A voter in the upper peninsula of Michigan told us he hadn't been able to get any privacy either. Because the table was inaccessible and the stylus "impossible for me to use," he had to ask for help, which made "anonymous voting impossible."
"We need our privacy," says Andy Warber. While serving as a precinct judge, he says, he noticed "a lot of seniors and disabled voters used the tables that were in the room" rather than voting booths. None of the tables was equipped with a privacy booth, he added. They received no complaints, but he brought the matter to the attention of the election auditor anyway. "From my conversation with him, I was never really was impressed that he was too concerned."
Sandra Williams, who voted for the first time in the 1996 election, says she didn't realize that she wouldn't be able to cast her ballot in privacy by herself. Her first inkling of trouble came when the poll worker asked the friend who'd driven her to the poll, "What's her name?" The friend, says Williams, told the poll worker that she did not speak for Williams, who's blind.
" 'She can't do this alone; you'll have to go in and do it for her,'" Williams reports the poll worker saying, still to her friend rather than to her.
"I never even touched the ballot," says Williams.
Williams said that a few years earlier an accessible polling machine had been on display at City Hall. But when she inquired as to whether the city had purchased any, she was told that "it was not a sound investment since there were so few blind people voting."

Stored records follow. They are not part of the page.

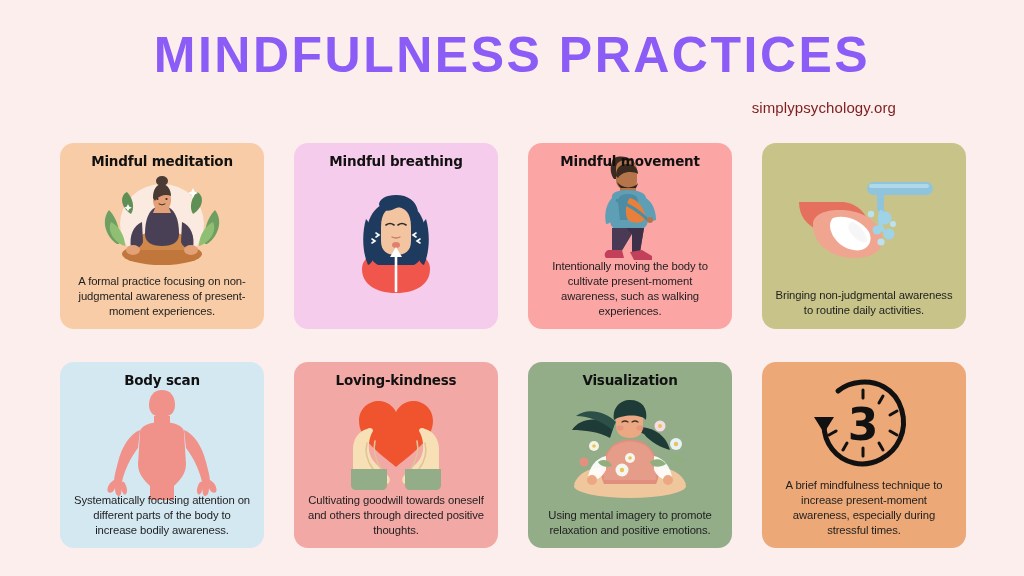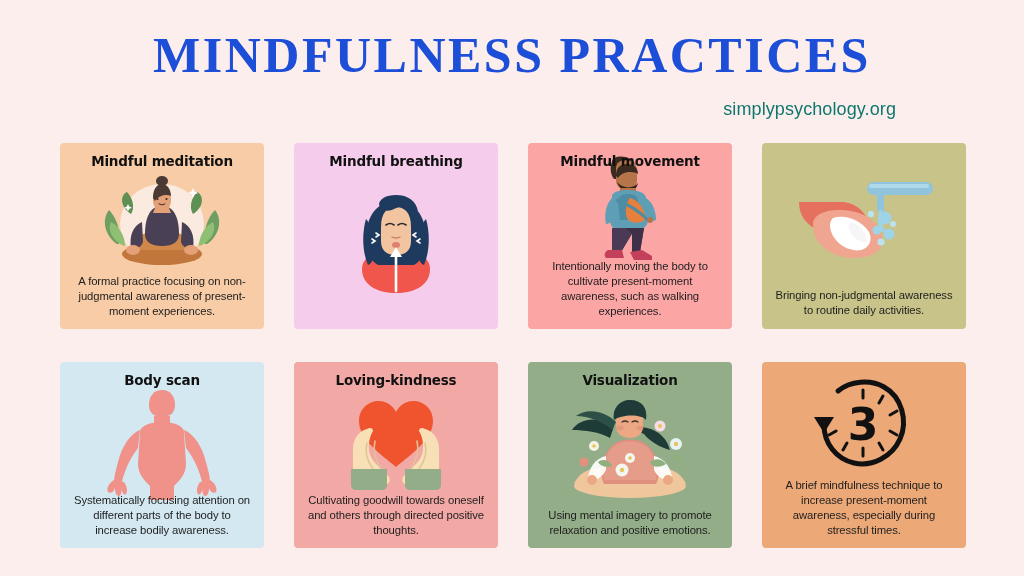--- a/index.html
+++ b/index.html
@@ -23,11 +23,11 @@
   }
 
   .main-title {
-    font-family: Liberation Serif, serif;
+    font-family: Liberation Sans, sans-serif;
     font-size: 50px;
     font-weight: bold;
     letter-spacing: 2.5px;
-    color: #1d4ed8;
+    color: #8b5cf6;
     line-height: 1;
     text-transform: uppercase;
   }

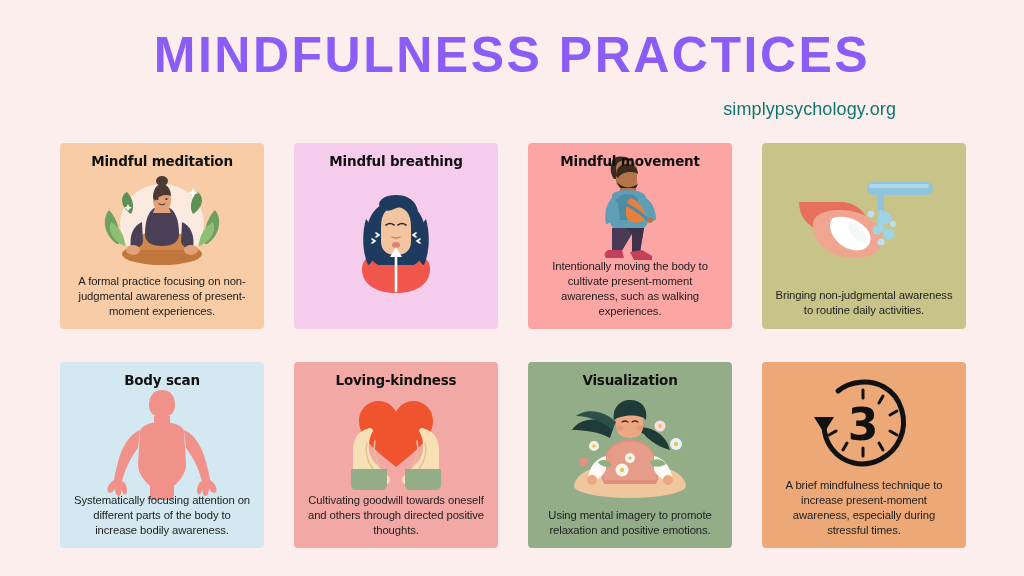--- a/index.html
+++ b/index.html
@@ -39,8 +39,8 @@
   }
 
   .source {
-    font-size: 18px;
-    color: #0f766e;
+    font-size: 15px;
+    color: #7f1d1d;
     letter-spacing: 0.1px;
   }
 

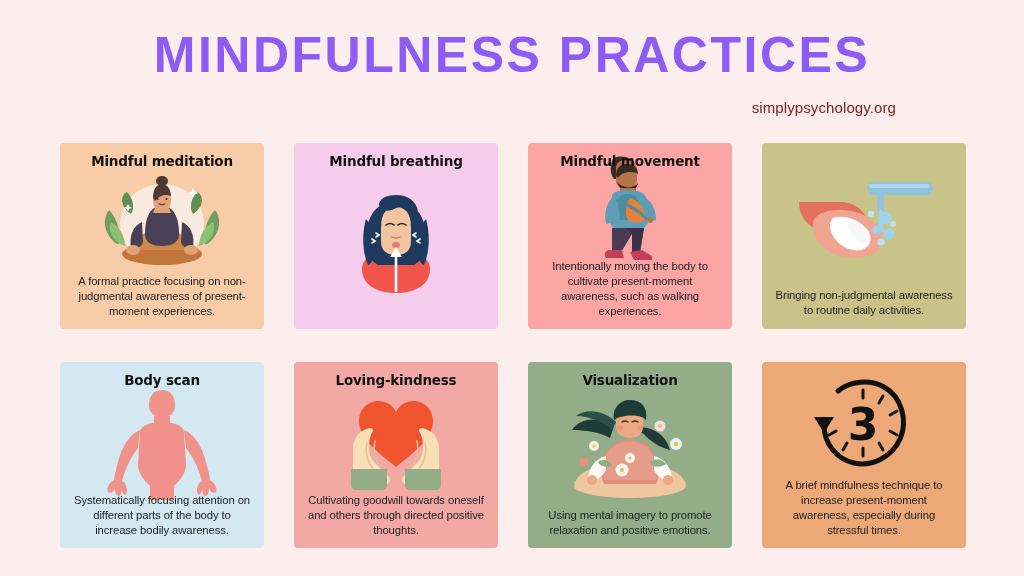--- a/index.html
+++ b/index.html
@@ -58,7 +58,7 @@
   }
 
   .card {
-    border-radius: 4px;
+    border-radius: 14px;
     padding: 10px 9px 9px;
     display: flex;
     flex-direction: column;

Studies show that people with disabilities are interested in government and public affairs and want to participate in the democratic process. But because they are often locked out of the polling booth they stay home on Election Day. A study by researchers Kay Schriner and Douglas Kruse shows that people with disabilities are 10 percent less likely than non-disabled people to register to vote -- and 20 percentage points less likely to vote.